→ Given information
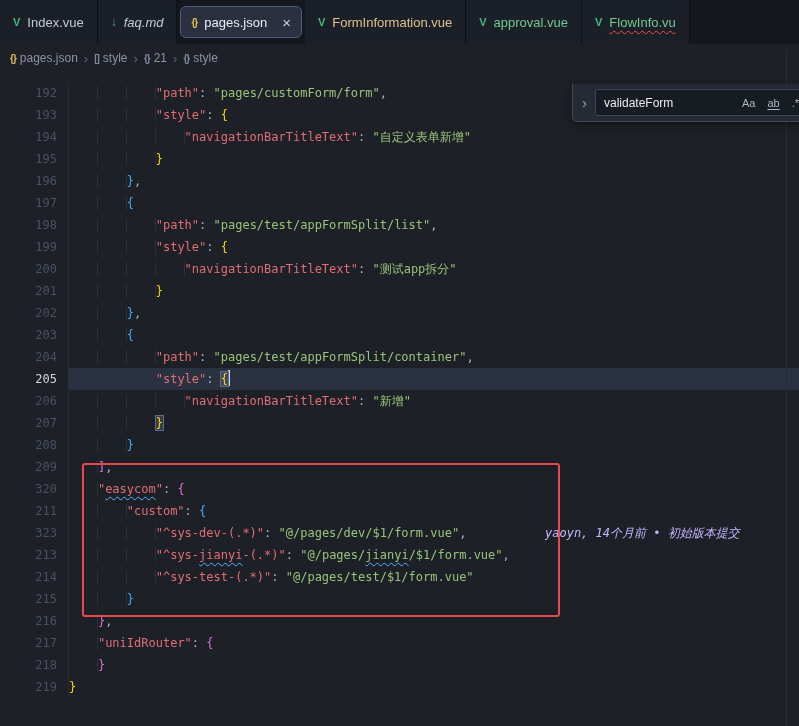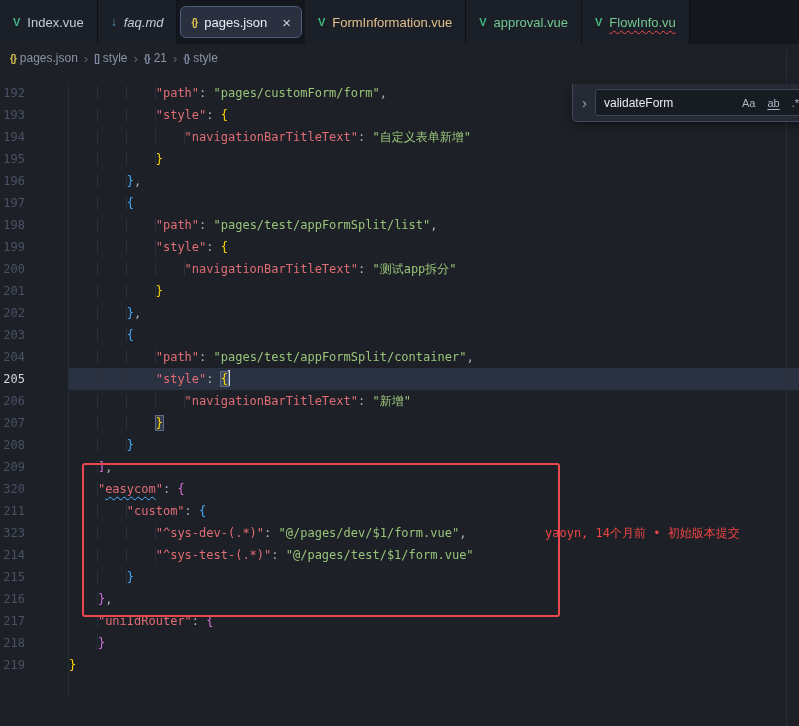--- a/index.html
+++ b/index.html
@@ -36,7 +36,7 @@
        color:#abb2bf;position:relative;white-space:pre}
   .row.current{background:linear-gradient(to right,transparent 0 68px,#2a3140 68px)}
   .row.current .ln{color:#d0d5de}
-  .ln{flex:0 0 69px;text-align:right;padding-right:44px;color:#495163}
+  .ln{flex:0 0 69px;text-align:right;padding-right:12px;color:#495163}
   .lc{white-space:pre}
   .ind{background-image:repeating-linear-gradient(to right,transparent 0,transparent calc(4ch - 1px),#2a303b calc(4ch - 1px),#2a303b 4ch)}
   .k{color:#e06c75}

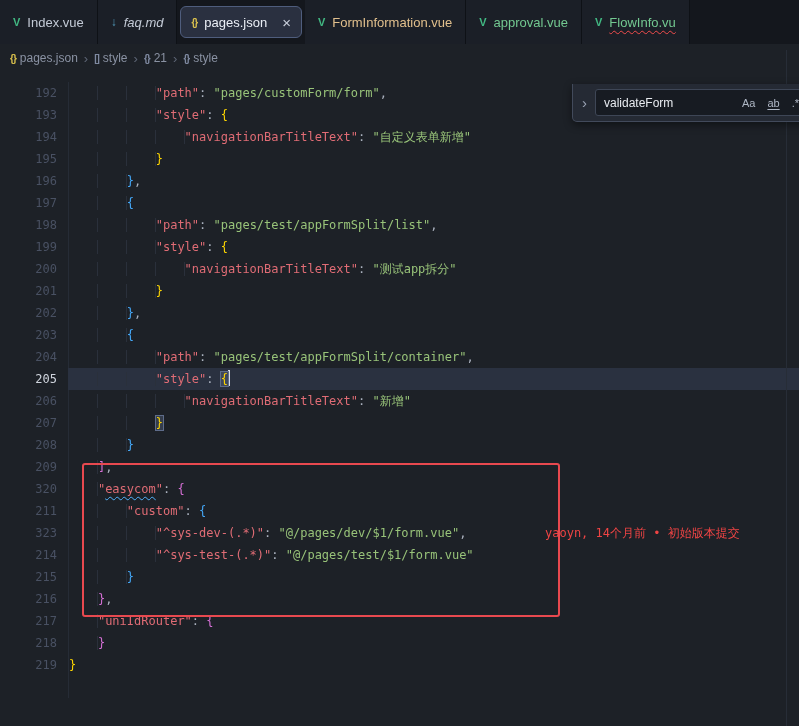--- a/index.html
+++ b/index.html
@@ -48,7 +48,7 @@
   .m{background:rgba(99,114,142,.35);outline:1px solid #5e6c8a}
   .sqb{text-decoration-line:underline;text-decoration-style:wavy;text-decoration-color:#4fb3ff;text-decoration-thickness:1px;text-underline-offset:3px}
   .caret{display:inline-block;width:2px;height:16px;background:#d7dce6;vertical-align:-3px}
-  .blame{position:absolute;left:545px;top:0;color:#ef4444;font-size:12px;white-space:pre}
+  .blame{position:absolute;left:545px;top:0;color:#c4b5fd;font-style:italic;font-size:12px;white-space:pre}
   .gutterline{position:absolute;left:68px;top:10px;width:1px;height:616px;background:#262c36}
   .vline{position:absolute;left:786px;top:50px;bottom:0;width:1px;background:#272d37}
 

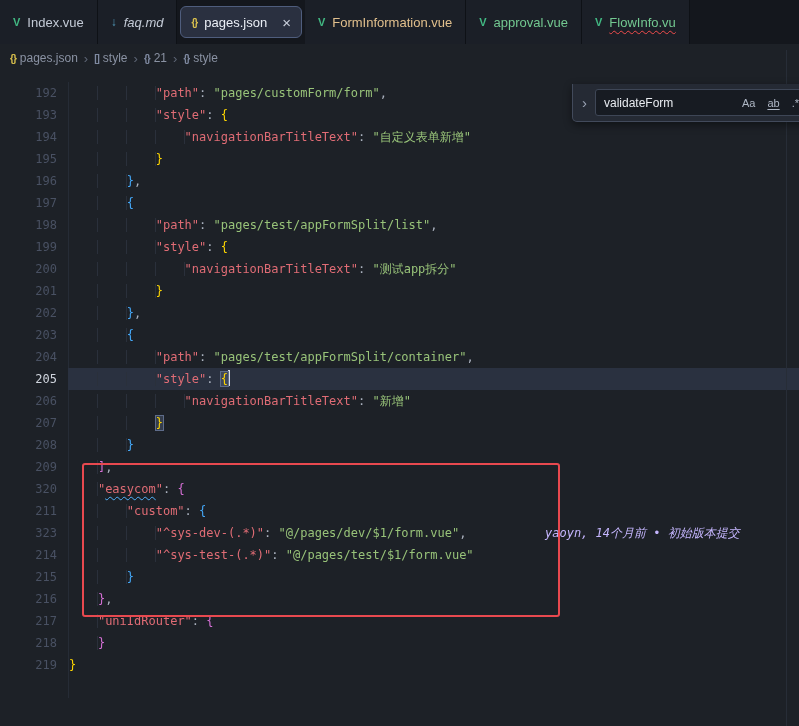--- a/index.html
+++ b/index.html
@@ -143,6 +143,7 @@
       <div class="row"><span class="ln">320</span><span class="lc"><span class="ind">    </span><span class="k">"</span><span class="k sqb">easycom</span><span class="k">"</span><span class="p">: </span><span class="b2">{</span></span></div>
       <div class="row"><span class="ln">211</span><span class="lc"><span class="ind">        </span><span class="k">"custom"</span><span class="p">: </span><span class="b3">{</span></span></div>
       <div class="row"><span class="ln">323</span><span class="lc"><span class="ind">            </span><span class="k">"^sys-dev-(.*)"</span><span class="p">: </span><span class="s">"@/pages/dev/$1/form.vue"</span><span class="p">,</span></span><span class="blame">yaoyn, 14个月前 • 初始版本提交</span></div>
+      <div class="row"><span class="ln">213</span><span class="lc"><span class="ind">            </span><span class="k">"^sys-</span><span class="k sqb">jianyi</span><span class="k">-(.*)"</span><span class="p">: </span><span class="s">"@/pages/</span><span class="s sqb">jianyi</span><span class="s">/$1/form.vue"</span><span class="p">,</span></span></div>
       <div class="row"><span class="ln">214</span><span class="lc"><span class="ind">            </span><span class="k">"^sys-test-(.*)"</span><span class="p">: </span><span class="s">"@/pages/test/$1/form.vue"</span></span></div>
       <div class="row"><span class="ln">215</span><span class="lc"><span class="ind">        </span><span class="b3">}</span></span></div>
       <div class="row"><span class="ln">216</span><span class="lc"><span class="ind">    </span><span class="b2">}</span><span class="p">,</span></span></div>

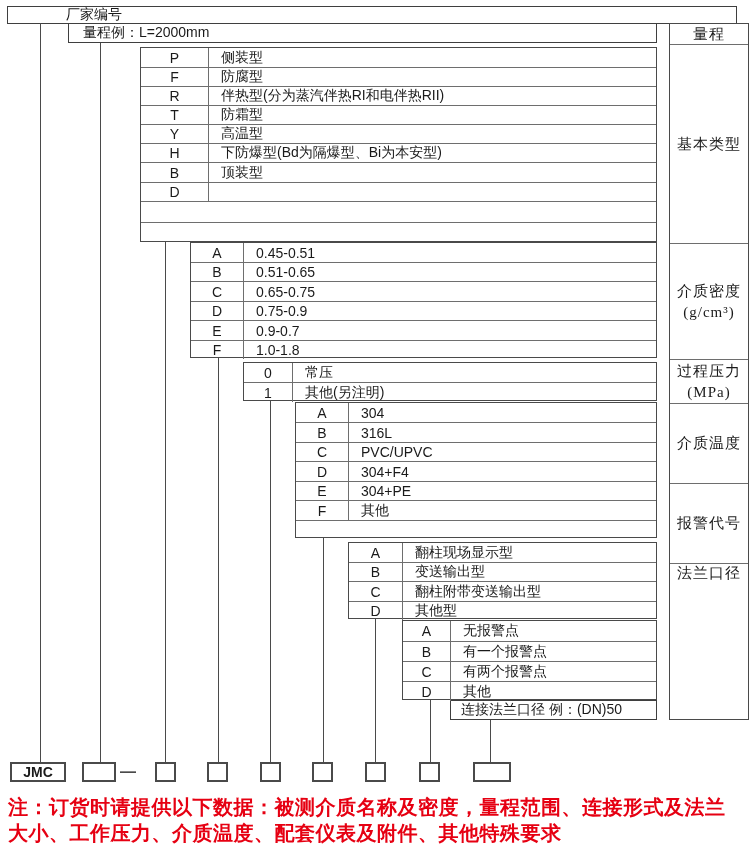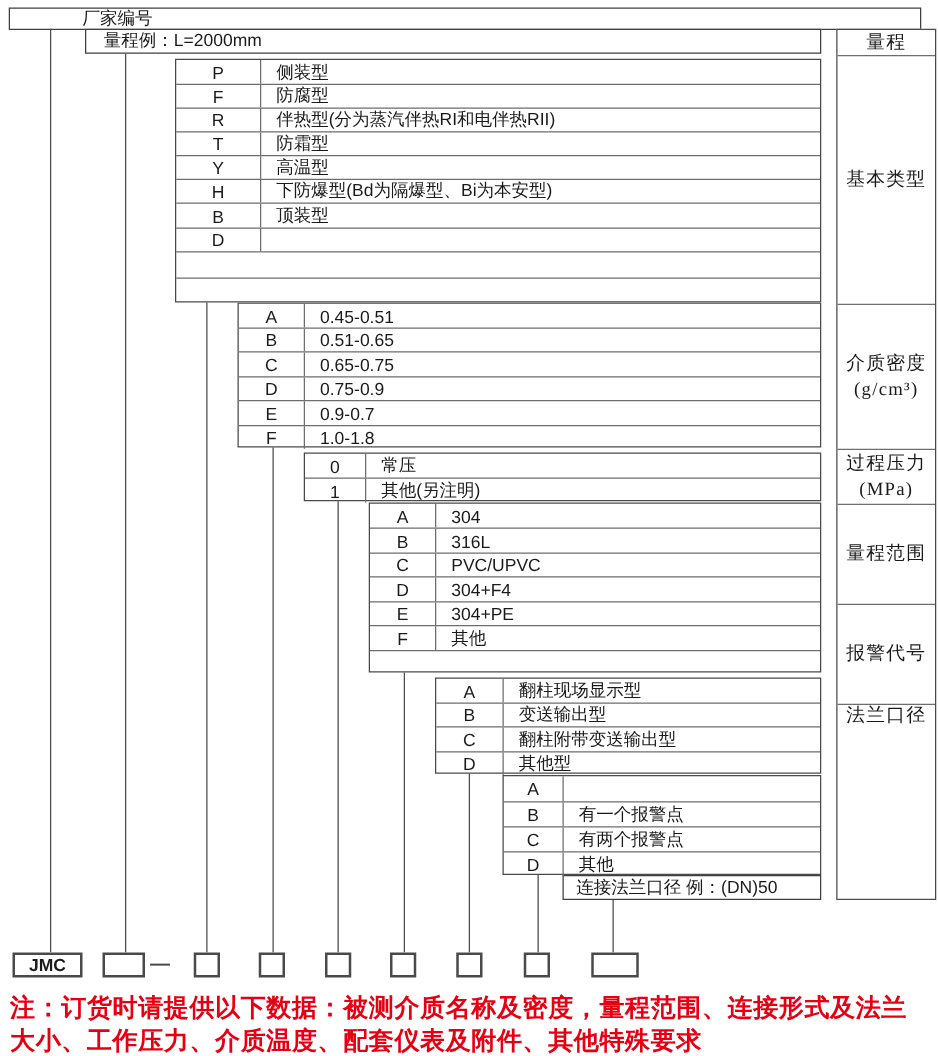--- a/index.html
+++ b/index.html
@@ -61,7 +61,7 @@
         <div>(MPa)</div>
       </div>
       <div class="side-cell bt" style="height: 80px;">
-        <div>量程范围</div>
+        <div>介质温度</div>
       </div>
       <div class="side-cell bt" style="height: 80px;">
         <div>报警代号</div>

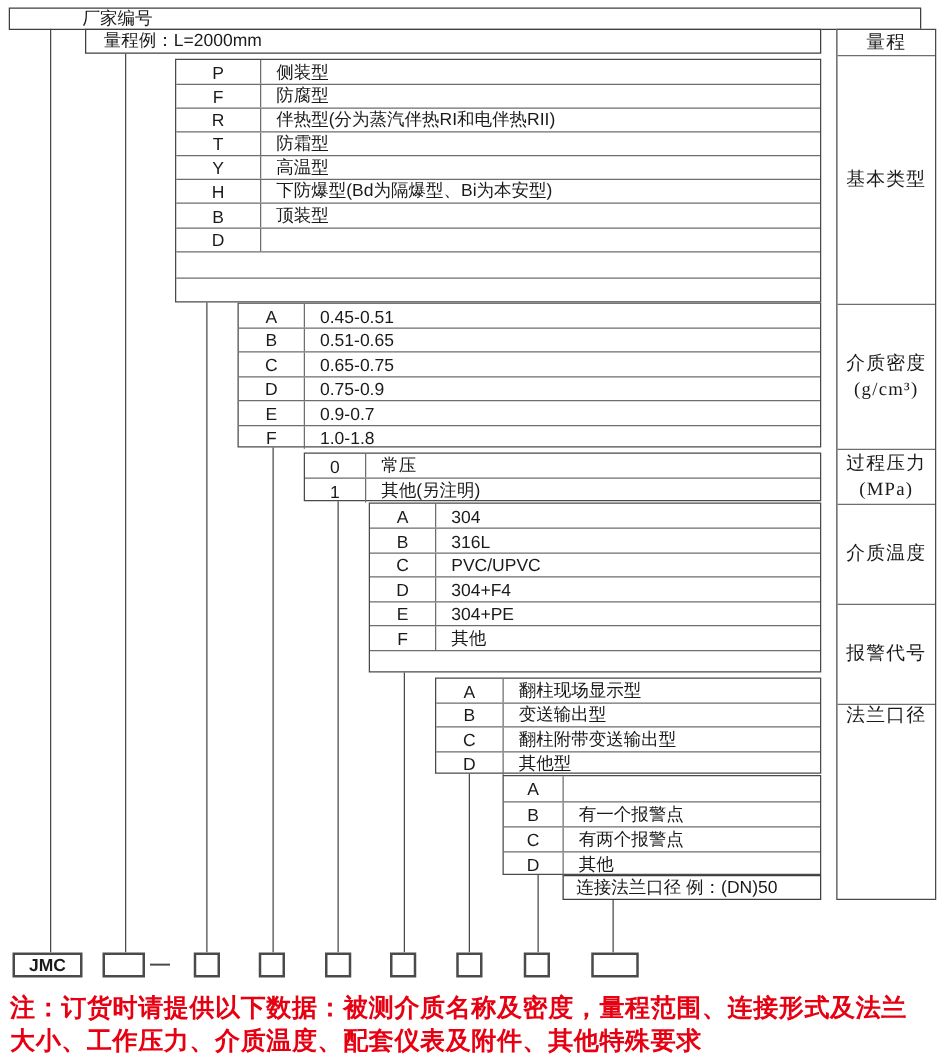--- a/index.html
+++ b/index.html
@@ -189,6 +189,7 @@
     <div class="block" style="left: 402px; top: 620px; width: 255px; height: 80px;">
       <div class="row" style="height: 20px;">
         <div class="code" style="width: 48px;">A</div>
+        <div class="desc">无报警点</div>
       </div>
       <div class="row bt" style="height: 20px;">
         <div class="code" style="width: 48px;">B</div>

→ Task to carry out
Give the entries again word for word, but skip the pictures.

→ Exercise output
--- a/index.html
+++ b/index.html
@@ -36,7 +36,7 @@
        color:#abb2bf;position:relative;white-space:pre}
   .row.current{background:linear-gradient(to right,transparent 0 68px,#2a3140 68px)}
   .row.current .ln{color:#d0d5de}
-  .ln{flex:0 0 69px;text-align:right;padding-right:44px;color:#495163}
+  .ln{flex:0 0 69px;text-align:right;padding-right:12px;color:#495163}
   .lc{white-space:pre}
   .ind{background-image:repeating-linear-gradient(to right,transparent 0,transparent calc(4ch - 1px),#2a303b calc(4ch - 1px),#2a303b 4ch)}
   .k{color:#e06c75}

--- a/index.html
+++ b/index.html
@@ -48,7 +48,7 @@
   .m{background:rgba(99,114,142,.35);outline:1px solid #5e6c8a}
   .sqb{text-decoration-line:underline;text-decoration-style:wavy;text-decoration-color:#4fb3ff;text-decoration-thickness:1px;text-underline-offset:3px}
   .caret{display:inline-block;width:2px;height:16px;background:#d7dce6;vertical-align:-3px}
-  .blame{position:absolute;left:545px;top:0;color:#ef4444;font-size:12px;white-space:pre}
+  .blame{position:absolute;left:545px;top:0;color:#c4b5fd;font-style:italic;font-size:12px;white-space:pre}
   .gutterline{position:absolute;left:68px;top:10px;width:1px;height:616px;background:#262c36}
   .vline{position:absolute;left:786px;top:50px;bottom:0;width:1px;background:#272d37}
 

--- a/index.html
+++ b/index.html
@@ -143,6 +143,7 @@
       <div class="row"><span class="ln">320</span><span class="lc"><span class="ind">    </span><span class="k">"</span><span class="k sqb">easycom</span><span class="k">"</span><span class="p">: </span><span class="b2">{</span></span></div>
       <div class="row"><span class="ln">211</span><span class="lc"><span class="ind">        </span><span class="k">"custom"</span><span class="p">: </span><span class="b3">{</span></span></div>
       <div class="row"><span class="ln">323</span><span class="lc"><span class="ind">            </span><span class="k">"^sys-dev-(.*)"</span><span class="p">: </span><span class="s">"@/pages/dev/$1/form.vue"</span><span class="p">,</span></span><span class="blame">yaoyn, 14个月前 • 初始版本提交</span></div>
+      <div class="row"><span class="ln">213</span><span class="lc"><span class="ind">            </span><span class="k">"^sys-</span><span class="k sqb">jianyi</span><span class="k">-(.*)"</span><span class="p">: </span><span class="s">"@/pages/</span><span class="s sqb">jianyi</span><span class="s">/$1/form.vue"</span><span class="p">,</span></span></div>
       <div class="row"><span class="ln">214</span><span class="lc"><span class="ind">            </span><span class="k">"^sys-test-(.*)"</span><span class="p">: </span><span class="s">"@/pages/test/$1/form.vue"</span></span></div>
       <div class="row"><span class="ln">215</span><span class="lc"><span class="ind">        </span><span class="b3">}</span></span></div>
       <div class="row"><span class="ln">216</span><span class="lc"><span class="ind">    </span><span class="b2">}</span><span class="p">,</span></span></div>

--- a/index.html
+++ b/index.html
@@ -61,7 +61,7 @@
         <div>(MPa)</div>
       </div>
       <div class="side-cell bt" style="height: 80px;">
-        <div>量程范围</div>
+        <div>介质温度</div>
       </div>
       <div class="side-cell bt" style="height: 80px;">
         <div>报警代号</div>

--- a/index.html
+++ b/index.html
@@ -189,6 +189,7 @@
     <div class="block" style="left: 402px; top: 620px; width: 255px; height: 80px;">
       <div class="row" style="height: 20px;">
         <div class="code" style="width: 48px;">A</div>
+        <div class="desc">无报警点</div>
       </div>
       <div class="row bt" style="height: 20px;">
         <div class="code" style="width: 48px;">B</div>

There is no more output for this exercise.